Start of EXTRACTED DATA
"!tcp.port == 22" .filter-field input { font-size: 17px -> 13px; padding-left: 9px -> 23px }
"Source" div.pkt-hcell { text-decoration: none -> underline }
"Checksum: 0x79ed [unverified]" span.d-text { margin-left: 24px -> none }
End of EXTRACTED DATA
Start of EXTRACTED DATA
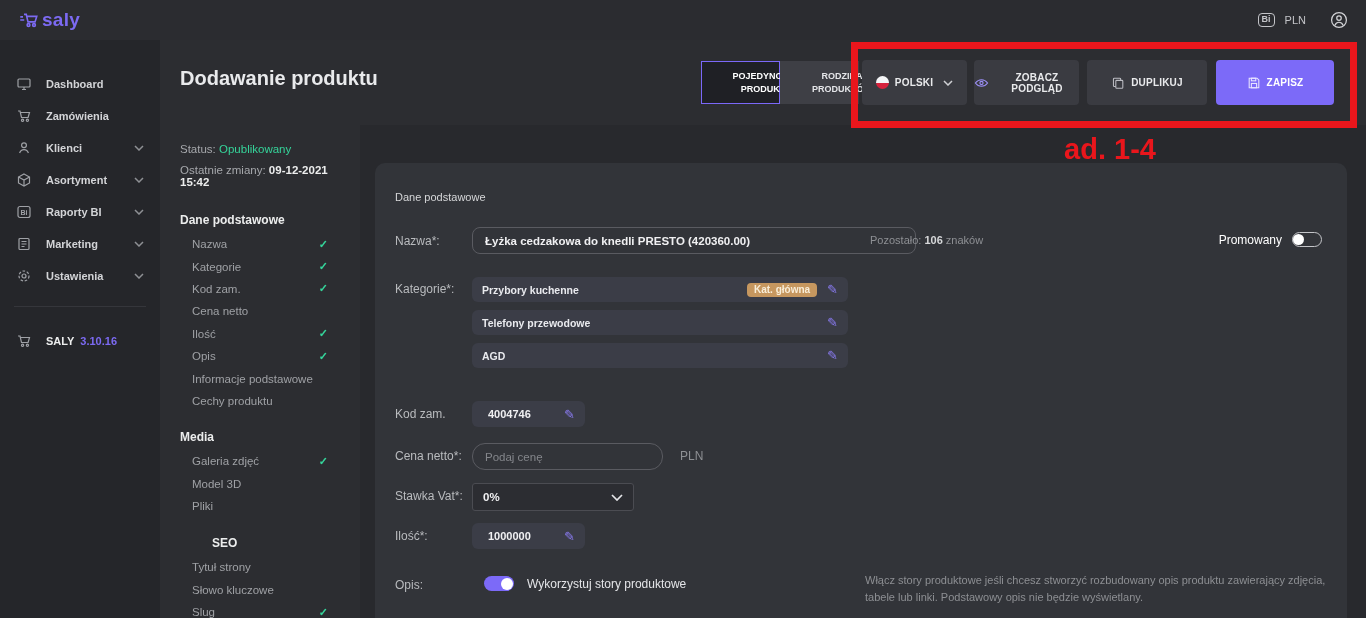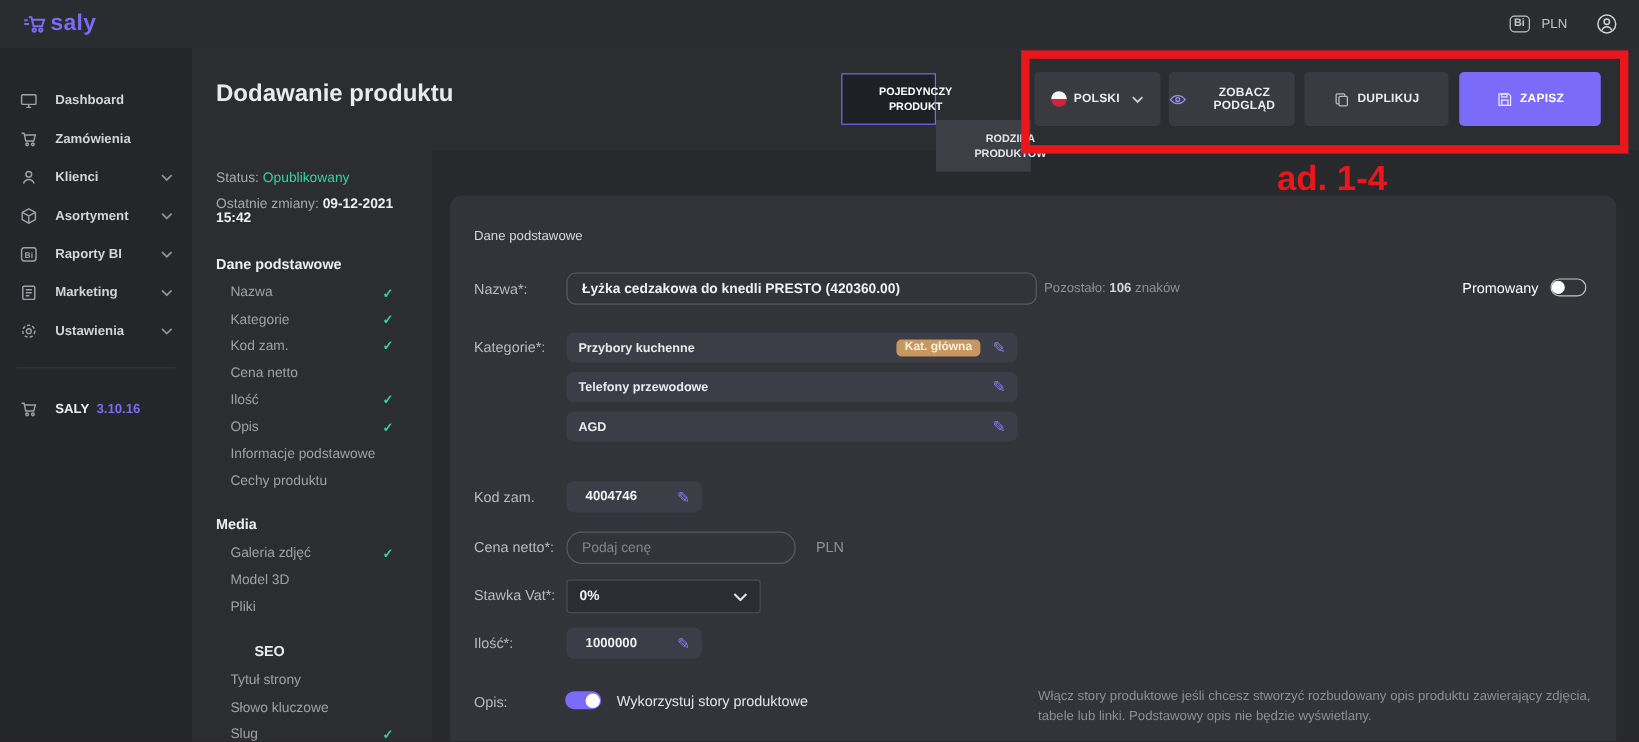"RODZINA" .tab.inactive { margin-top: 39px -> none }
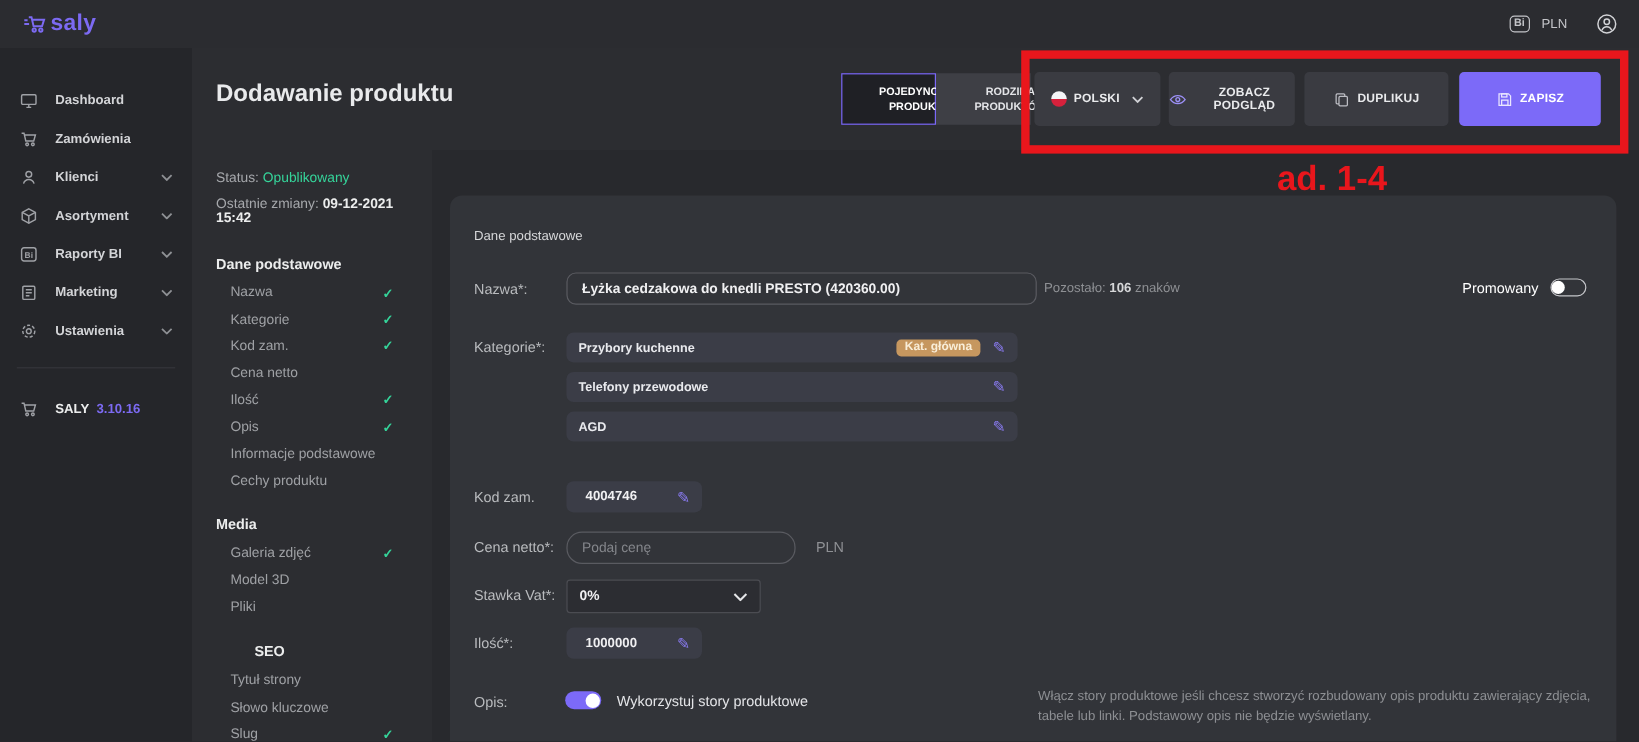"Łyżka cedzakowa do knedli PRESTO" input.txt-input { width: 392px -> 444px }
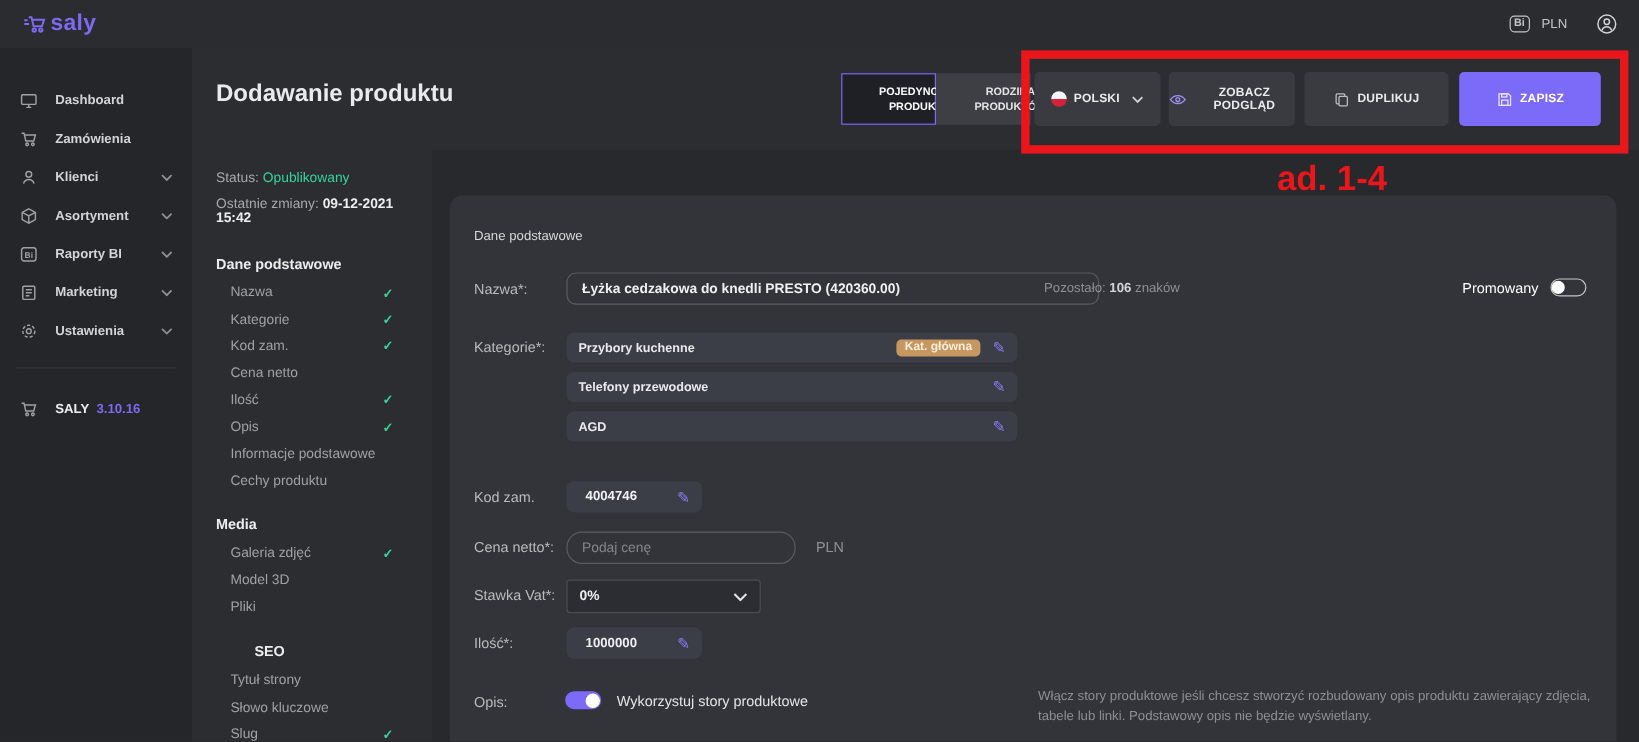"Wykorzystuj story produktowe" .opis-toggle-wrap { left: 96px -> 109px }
End of EXTRACTED DATA
Start of EXTRACTED DATA
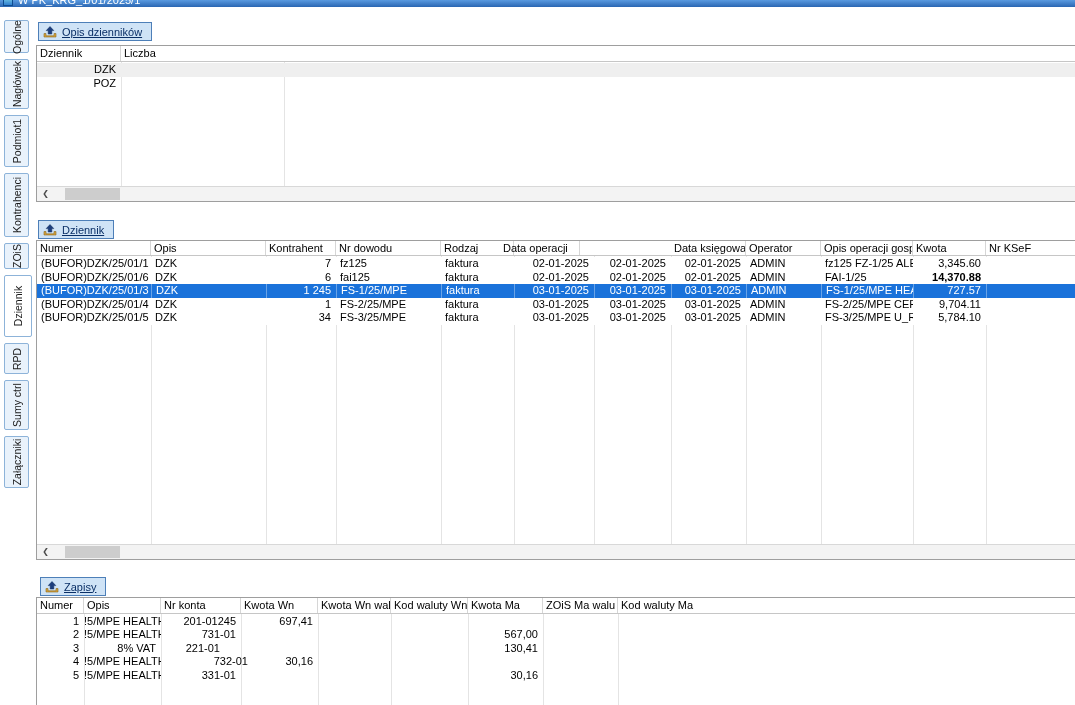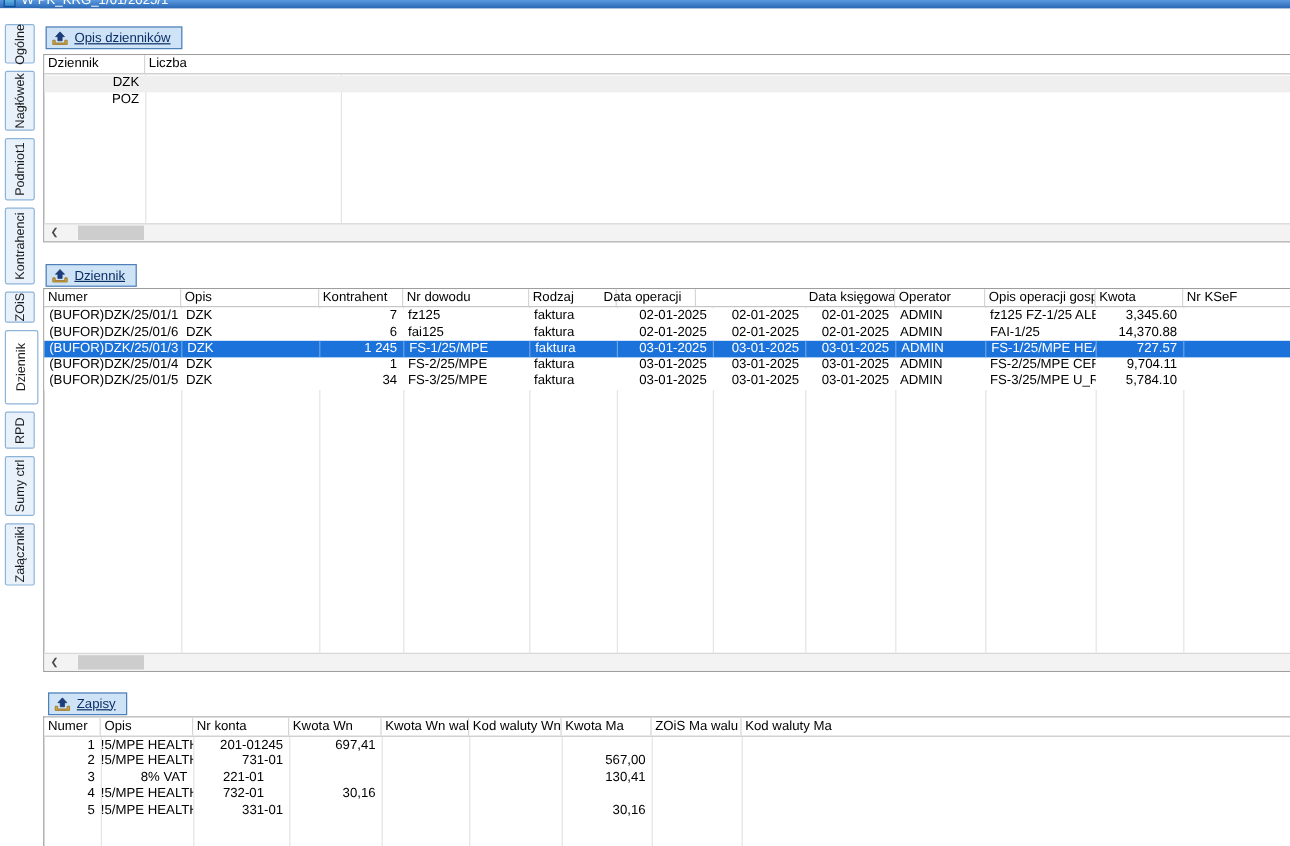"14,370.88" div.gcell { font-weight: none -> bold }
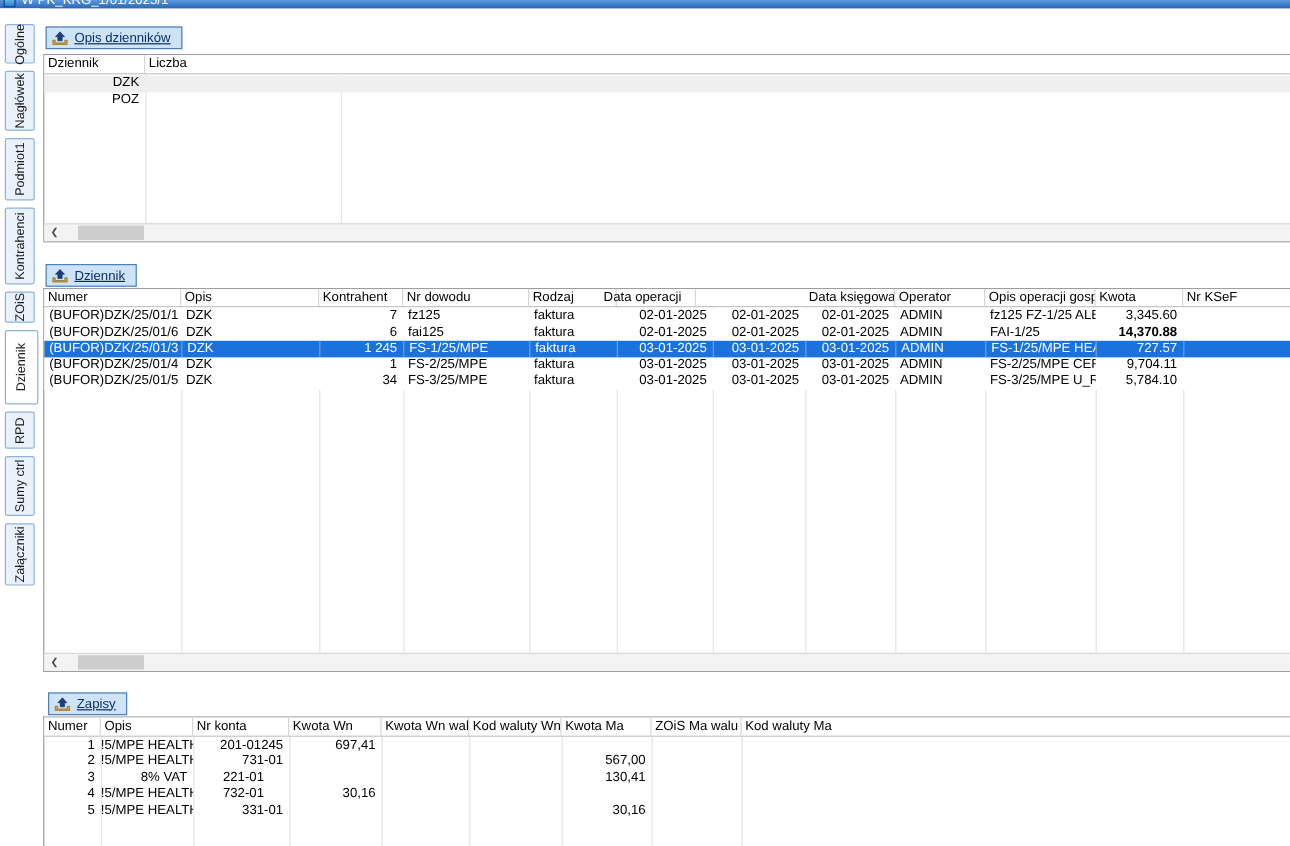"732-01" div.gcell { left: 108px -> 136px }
End of EXTRACTED DATA
Look above for the line with "margin-top: 39px ->", then give again exactly every line from there through the line with "left: 96px ->", skipping the pictures.

RESPONSE TO THE TASK
"RODZINA" .tab.inactive { margin-top: 39px -> none }
"Łyżka cedzakowa do knedli PRESTO" input.txt-input { width: 392px -> 444px }
"Wykorzystuj story produktowe" .opis-toggle-wrap { left: 96px -> 109px }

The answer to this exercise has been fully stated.